--- WHAT THE EXERCISE ASKS ---
Output all entries precisely and leave out the pictures.

--- AVAILABLE RECORDS ---
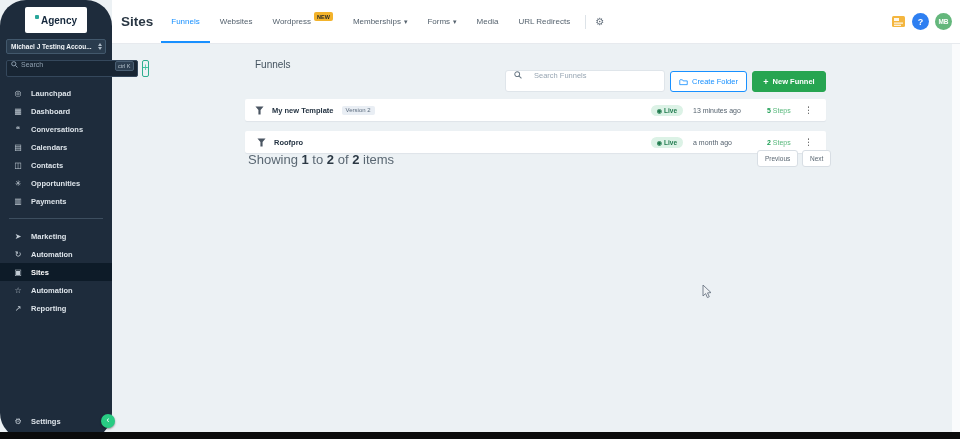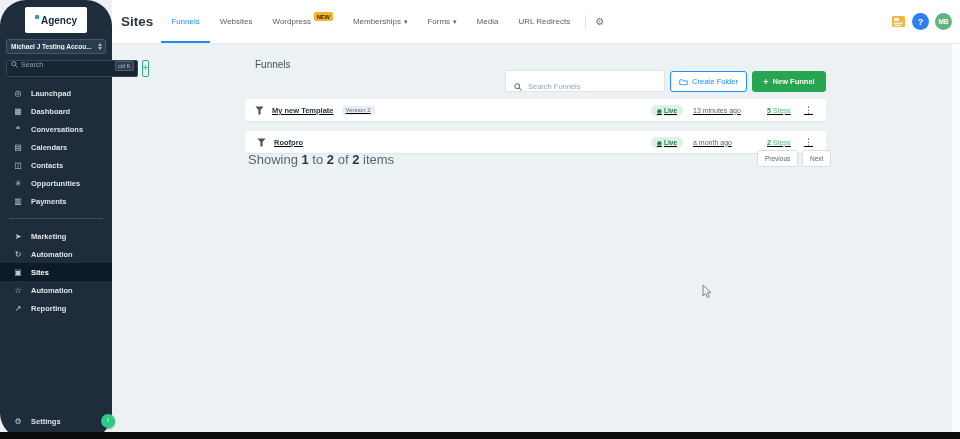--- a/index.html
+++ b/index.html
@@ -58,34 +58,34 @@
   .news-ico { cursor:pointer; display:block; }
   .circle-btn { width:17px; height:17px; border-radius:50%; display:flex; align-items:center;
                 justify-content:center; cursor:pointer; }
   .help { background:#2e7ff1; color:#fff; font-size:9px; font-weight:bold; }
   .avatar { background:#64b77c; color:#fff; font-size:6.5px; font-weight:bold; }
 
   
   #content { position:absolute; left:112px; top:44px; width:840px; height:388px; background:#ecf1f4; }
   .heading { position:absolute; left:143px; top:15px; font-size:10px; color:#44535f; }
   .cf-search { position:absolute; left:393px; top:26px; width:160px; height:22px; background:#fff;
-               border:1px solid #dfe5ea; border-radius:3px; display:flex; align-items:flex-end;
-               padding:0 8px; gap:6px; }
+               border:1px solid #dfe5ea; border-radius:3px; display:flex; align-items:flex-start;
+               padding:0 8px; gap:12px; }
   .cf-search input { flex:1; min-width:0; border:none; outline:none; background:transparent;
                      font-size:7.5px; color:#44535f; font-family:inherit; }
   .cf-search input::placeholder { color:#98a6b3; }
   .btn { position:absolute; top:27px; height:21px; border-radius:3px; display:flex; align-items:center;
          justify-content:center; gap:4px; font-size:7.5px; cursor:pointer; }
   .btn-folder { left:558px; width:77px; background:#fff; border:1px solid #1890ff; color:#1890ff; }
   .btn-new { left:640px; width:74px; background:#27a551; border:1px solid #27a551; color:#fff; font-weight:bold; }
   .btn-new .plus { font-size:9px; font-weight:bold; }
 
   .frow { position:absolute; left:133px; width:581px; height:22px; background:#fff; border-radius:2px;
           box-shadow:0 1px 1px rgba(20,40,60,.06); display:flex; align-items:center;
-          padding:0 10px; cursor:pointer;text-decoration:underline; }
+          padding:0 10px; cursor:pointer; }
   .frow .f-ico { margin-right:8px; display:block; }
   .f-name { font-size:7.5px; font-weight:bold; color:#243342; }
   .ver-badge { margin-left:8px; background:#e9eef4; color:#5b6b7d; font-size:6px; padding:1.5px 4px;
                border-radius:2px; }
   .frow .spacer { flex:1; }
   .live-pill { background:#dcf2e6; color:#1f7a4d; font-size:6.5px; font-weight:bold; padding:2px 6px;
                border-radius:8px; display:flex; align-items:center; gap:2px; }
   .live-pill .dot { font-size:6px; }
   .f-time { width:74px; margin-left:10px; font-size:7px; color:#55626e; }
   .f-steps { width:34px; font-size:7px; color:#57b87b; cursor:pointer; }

--- ANSWER SPACE ---
--- a/index.html
+++ b/index.html
@@ -58,34 +58,34 @@
   .news-ico { cursor:pointer; display:block; }
   .circle-btn { width:17px; height:17px; border-radius:50%; display:flex; align-items:center;
                 justify-content:center; cursor:pointer; }
   .help { background:#2e7ff1; color:#fff; font-size:9px; font-weight:bold; }
   .avatar { background:#64b77c; color:#fff; font-size:6.5px; font-weight:bold; }
 
   
   #content { position:absolute; left:112px; top:44px; width:840px; height:388px; background:#ecf1f4; }
   .heading { position:absolute; left:143px; top:15px; font-size:10px; color:#44535f; }
   .cf-search { position:absolute; left:393px; top:26px; width:160px; height:22px; background:#fff;
-               border:1px solid #dfe5ea; border-radius:3px; display:flex; align-items:flex-end;
-               padding:0 8px; gap:6px; }
+               border:1px solid #dfe5ea; border-radius:3px; display:flex; align-items:flex-start;
+               padding:0 8px; gap:12px; }
   .cf-search input { flex:1; min-width:0; border:none; outline:none; background:transparent;
                      font-size:7.5px; color:#44535f; font-family:inherit; }
   .cf-search input::placeholder { color:#98a6b3; }
   .btn { position:absolute; top:27px; height:21px; border-radius:3px; display:flex; align-items:center;
          justify-content:center; gap:4px; font-size:7.5px; cursor:pointer; }
   .btn-folder { left:558px; width:77px; background:#fff; border:1px solid #1890ff; color:#1890ff; }
   .btn-new { left:640px; width:74px; background:#27a551; border:1px solid #27a551; color:#fff; font-weight:bold; }
   .btn-new .plus { font-size:9px; font-weight:bold; }
 
   .frow { position:absolute; left:133px; width:581px; height:22px; background:#fff; border-radius:2px;
           box-shadow:0 1px 1px rgba(20,40,60,.06); display:flex; align-items:center;
-          padding:0 10px; cursor:pointer;text-decoration:underline; }
+          padding:0 10px; cursor:pointer; }
   .frow .f-ico { margin-right:8px; display:block; }
   .f-name { font-size:7.5px; font-weight:bold; color:#243342; }
   .ver-badge { margin-left:8px; background:#e9eef4; color:#5b6b7d; font-size:6px; padding:1.5px 4px;
                border-radius:2px; }
   .frow .spacer { flex:1; }
   .live-pill { background:#dcf2e6; color:#1f7a4d; font-size:6.5px; font-weight:bold; padding:2px 6px;
                border-radius:8px; display:flex; align-items:center; gap:2px; }
   .live-pill .dot { font-size:6px; }
   .f-time { width:74px; margin-left:10px; font-size:7px; color:#55626e; }
   .f-steps { width:34px; font-size:7px; color:#57b87b; cursor:pointer; }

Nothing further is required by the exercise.